- Problem -
What is needed here is each entry reproduced exactly, without its pictures.

━━ Task material

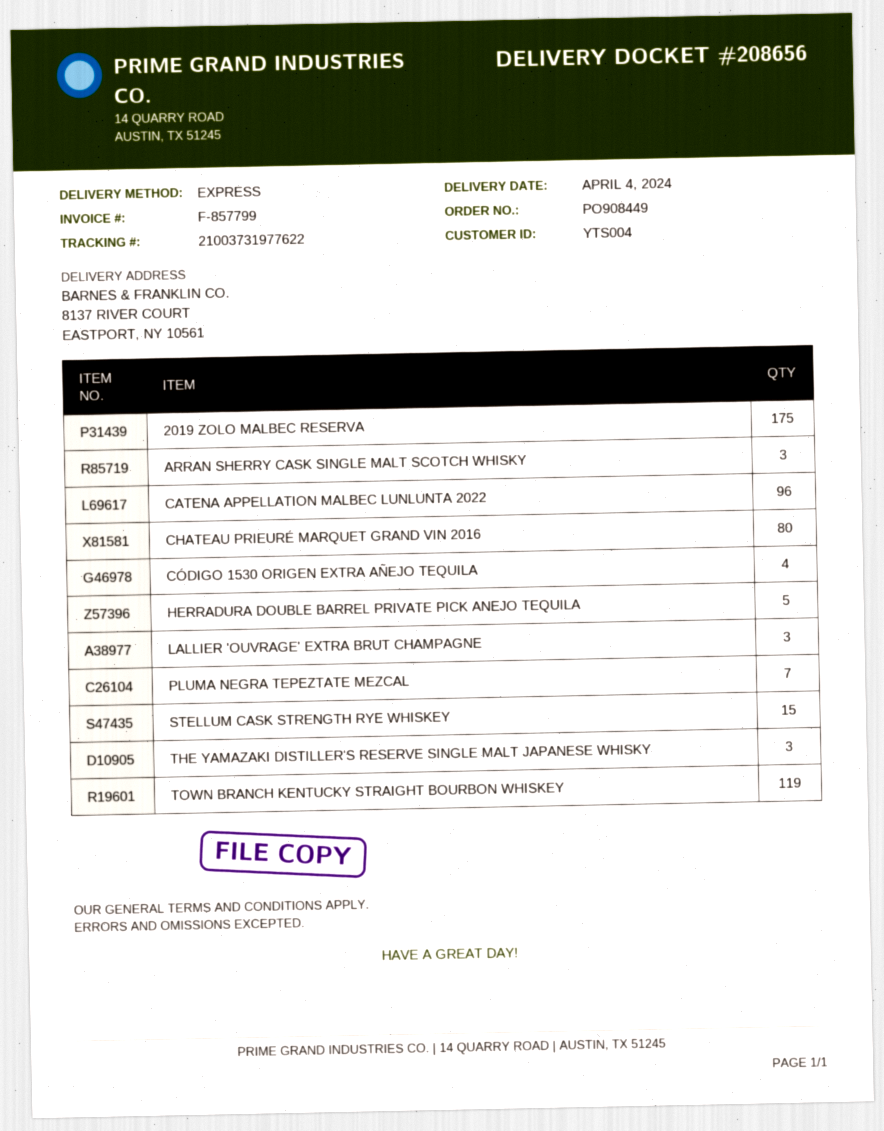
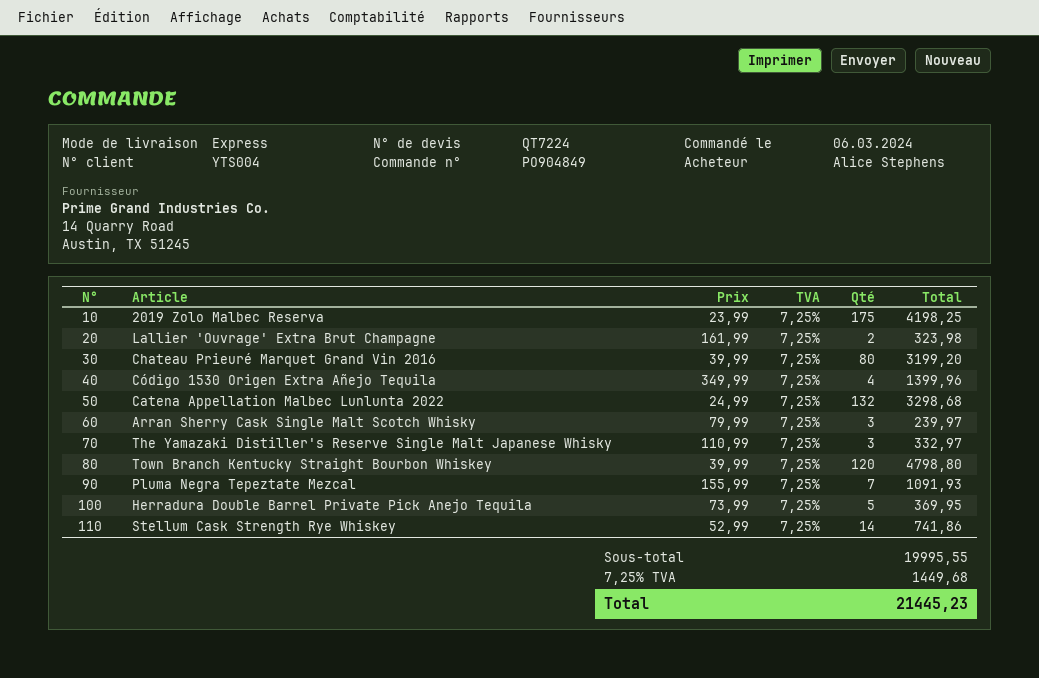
order number: PO908449 -> PO904849
CATENA APPELLATION MALBEC LUNLUNTA 2022: 96 -> 132
LALLIER 'OUVRAGE' EXTRA BRUT CHAMPAGNE: 3 -> 2
STELLUM CASK STRENGTH RYE WHISKEY: 15 -> 14
TOWN BRANCH KENTUCKY STRAIGHT BOURBON WHISKEY: 119 -> 120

━━━━

- Solution for this exercise -
order number: PO908449 -> PO904849
CATENA APPELLATION MALBEC LUNLUNTA 2022: 96 -> 132
LALLIER 'OUVRAGE' EXTRA BRUT CHAMPAGNE: 3 -> 2
STELLUM CASK STRENGTH RYE WHISKEY: 15 -> 14
TOWN BRANCH KENTUCKY STRAIGHT BOURBON WHISKEY: 119 -> 120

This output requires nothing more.